Task details =
Extract the lines beginning at the one that holds "font-size: 16px ->" and ending at the final line of the material below, keeping them exact and leaving out all pictures.

Extracted data =

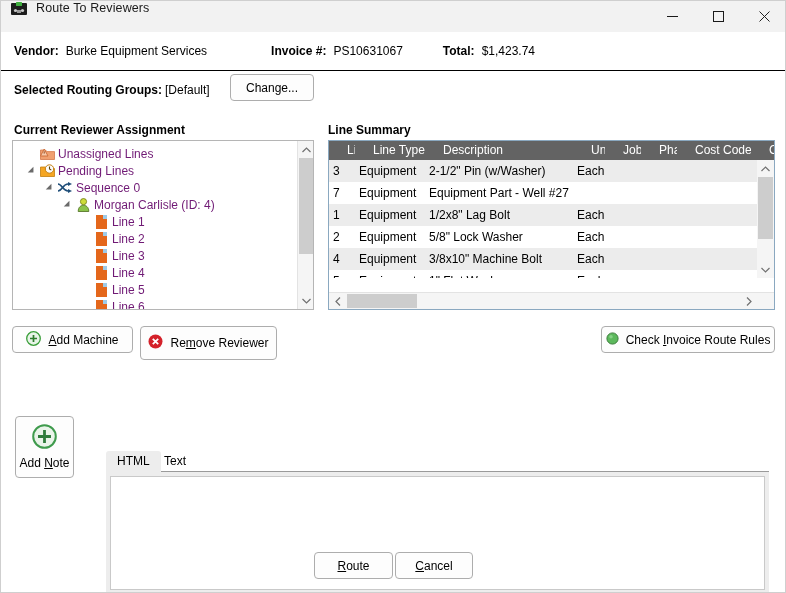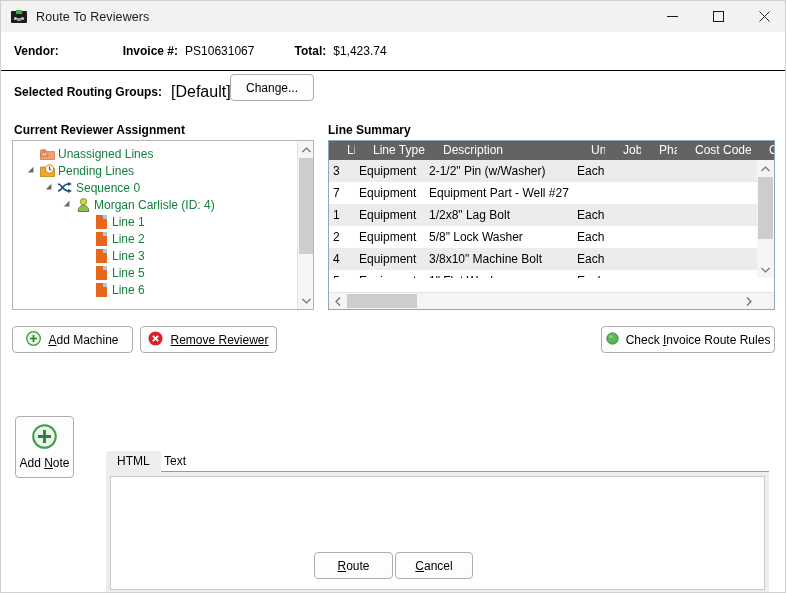"Route To Reviewers" .titlebar { align-items: center -> none }
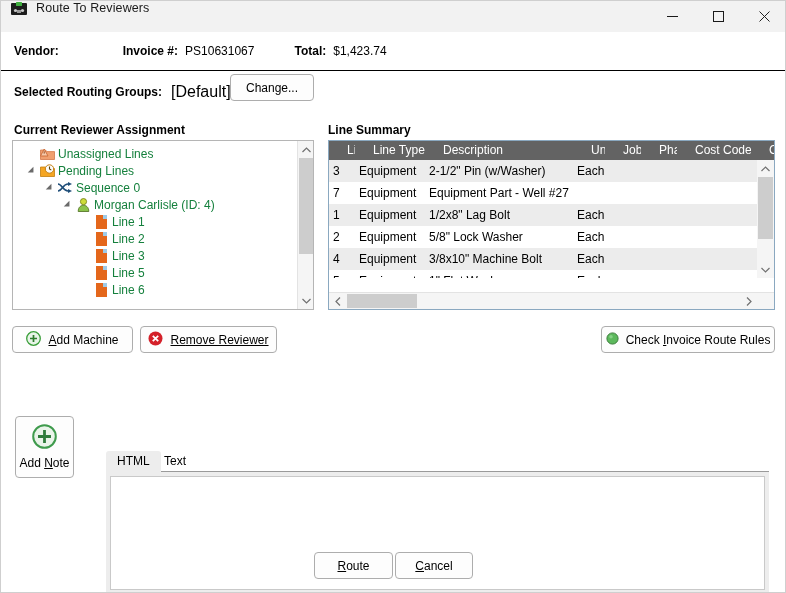"Burke Equipment Services" span.val { html: none -> <span>Burke Equipment Services</span> }
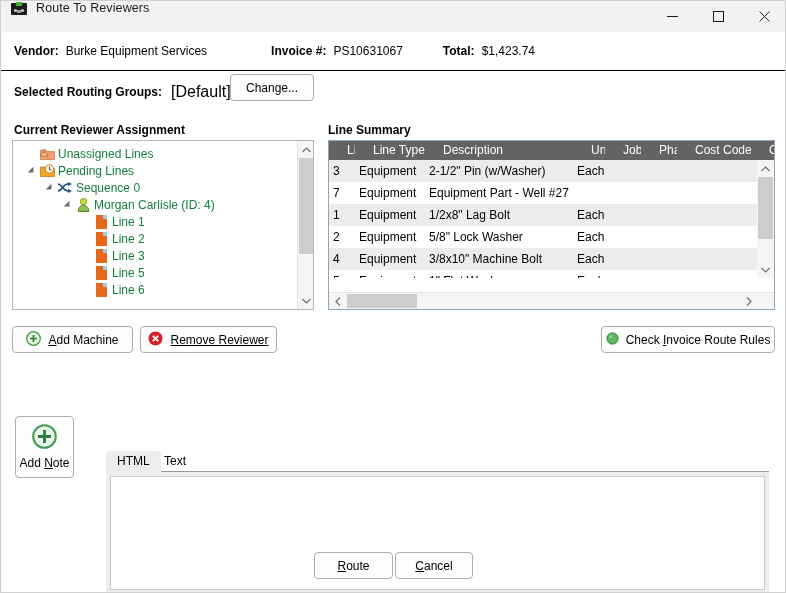"[Default]" .routing-value { font-size: 16px -> 12px; margin-left: 9px -> 3px }
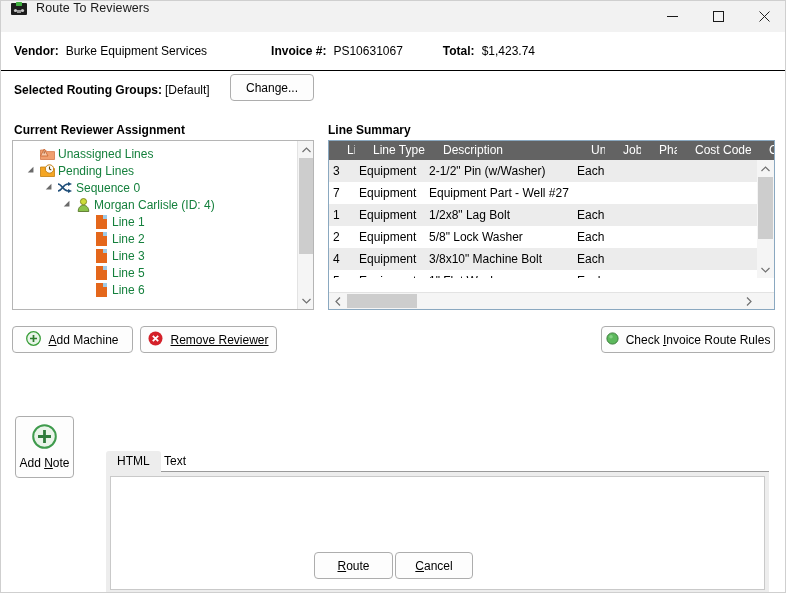"Unassigned Lines" .tnode { color: #15803d -> #701a75 }
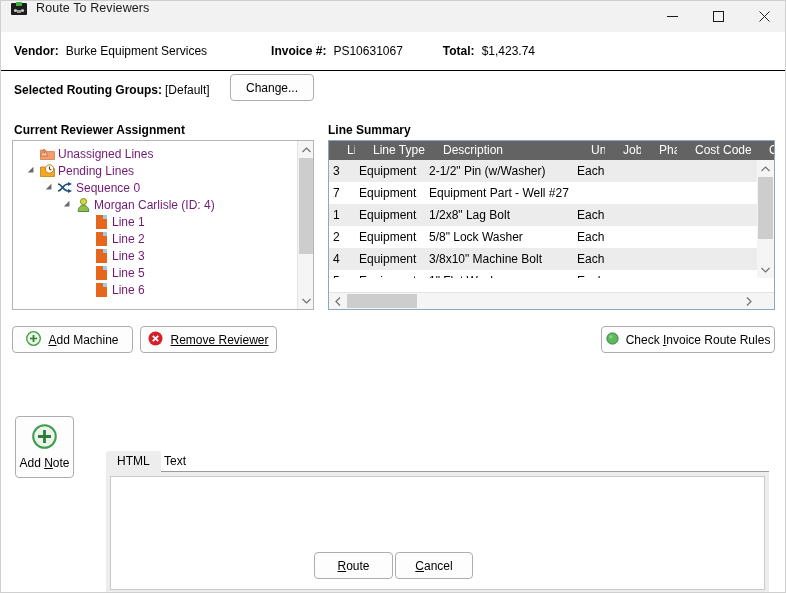"Line 4" div.tnode { html: none -> <div> <span></span> <span> <span></span> </span> <span>Line 4</span> </div> }
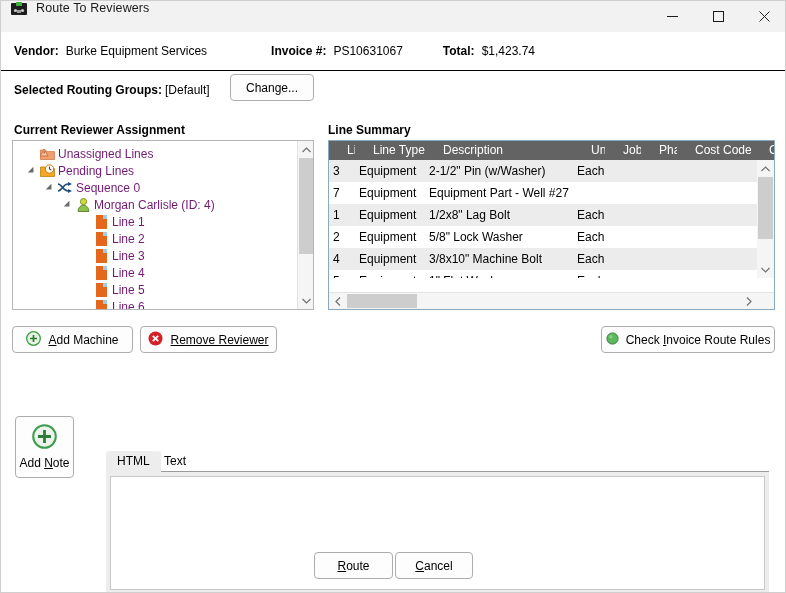"Remove Reviewer" .btn-remove-rev { height: 27px -> 34px; text-decoration: underline -> none }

Solution to the exercise =
"[Default]" .routing-value { font-size: 16px -> 12px; margin-left: 9px -> 3px }
"Unassigned Lines" .tnode { color: #15803d -> #701a75 }
"Line 4" div.tnode { html: none -> <div> <span></span> <span> <span></span> </span> <span>Line 4</span> </div> }
"Remove Reviewer" .btn-remove-rev { height: 27px -> 34px; text-decoration: underline -> none }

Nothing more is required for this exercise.